Exercise inputs:

[Start of Attachment]

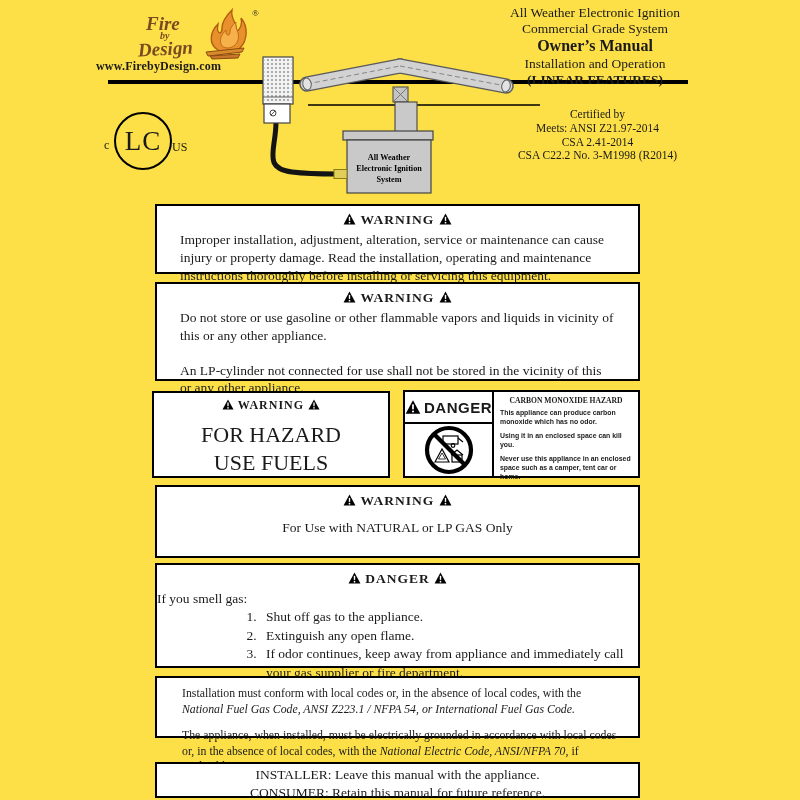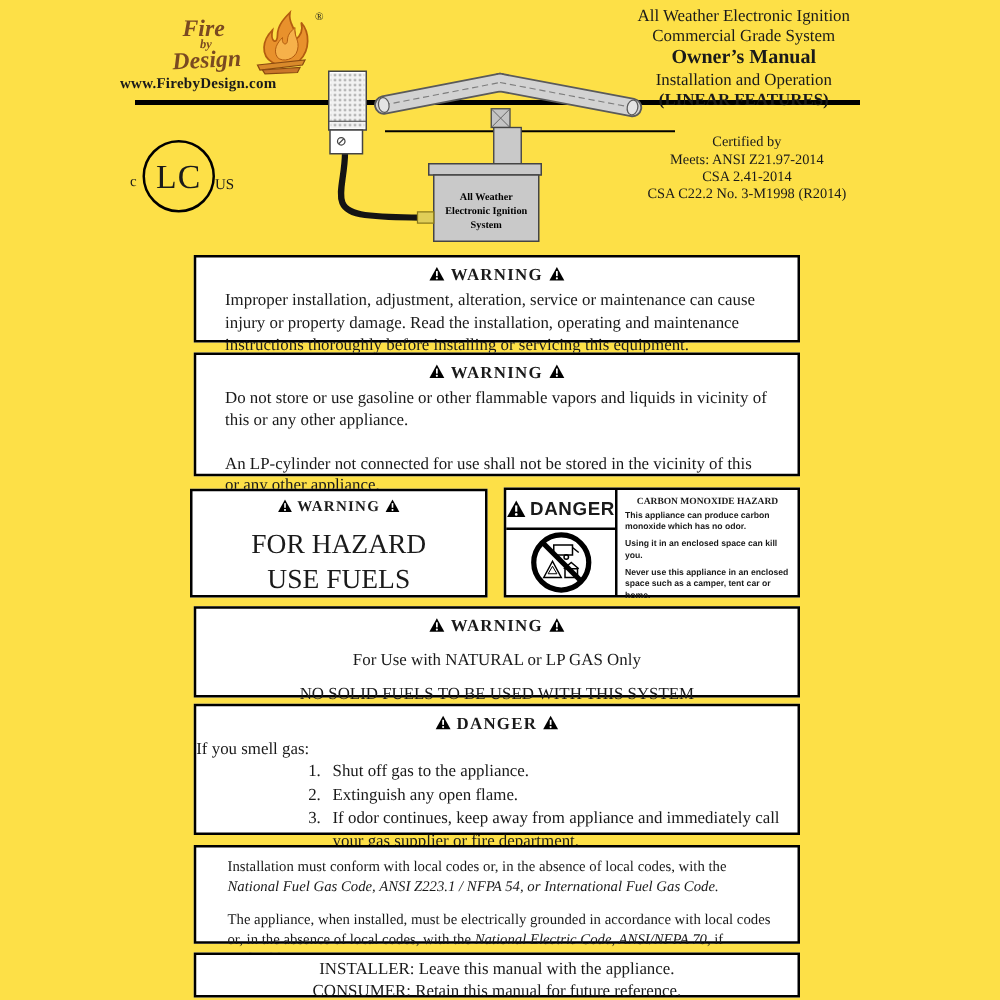--- a/index.html
+++ b/index.html
@@ -243,21 +243,20 @@
           <circle cx="12" cy="17.8" r="1.6" fill="#fff"></circle>
         </svg>
       <span>WARNING</span>
       <svg class="tri" width="13" height="12" viewBox="0 0 24 22">
           <path d="M12 1 L23 21 H1 Z" fill="#000"></path>
           <rect x="10.7" y="7" width="2.6" height="7.5" fill="#fff"></rect>
           <circle cx="12" cy="17.8" r="1.6" fill="#fff"></circle>
         </svg>
     </div>
     <div class="cline">For Use with NATURAL or LP GAS Only</div>
-    <div class="cline">NO SOLID FUELS TO BE USED WITH THIS SYSTEM</div>
   </div>
 
   <div class="wbox" style="left:155px;top:563px;width:485px;height:105px;">
     <div class="whead">
       <svg class="tri" width="13" height="12" viewBox="0 0 24 22">
           <path d="M12 1 L23 21 H1 Z" fill="#000"></path>
           <rect x="10.7" y="7" width="2.6" height="7.5" fill="#fff"></rect>
           <circle cx="12" cy="17.8" r="1.6" fill="#fff"></circle>
         </svg>
       <span>DANGER</span>
@@ -268,21 +267,21 @@
         </svg>
     </div>
     <div id="smell-intro">If you smell gas:</div>
     <ol id="smell-list">
       <li>Shut off gas to the appliance.</li>
       <li>Extinguish any open flame.</li>
       <li>If odor continues, keep away from appliance and immediately call your gas supplier or fire department.</li>
     </ol>
   </div>
 
-  <div class="wbox" style="left:155px;top:676px;width:485px;height:79px;padding-top:8px;">
+  <div class="wbox" style="left:155px;top:676px;width:485px;height:62px;padding-top:8px;">
     <p class="codes-para"><span>Installation must conform with local codes or, in the absence of local codes, with the </span><i>National Fuel Gas Code, ANSI Z223.1 / NFPA 54, or International Fuel Gas Code.</i></p>
     <div style="height:11px;"></div>
     <p class="codes-para"><span>The appliance, when installed, must be electrically grounded in accordance with local codes or, in the absence of local codes, with the </span><i>National Electric Code, ANSI/NFPA  70,</i><span> if applicable.</span></p>
   </div>
 
   <div class="wbox" style="left:155px;top:762px;width:485px;height:36px;padding-top:2px;">
     <div class="fline">INSTALLER:  Leave this manual with the appliance.</div>
     <div class="fline">CONSUMER:  Retain this manual for future reference.</div>
   </div>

[End of Attachment]

Exercise:
How many of the lines in the material hold the word "local"? Give that number alone.

Task response:
2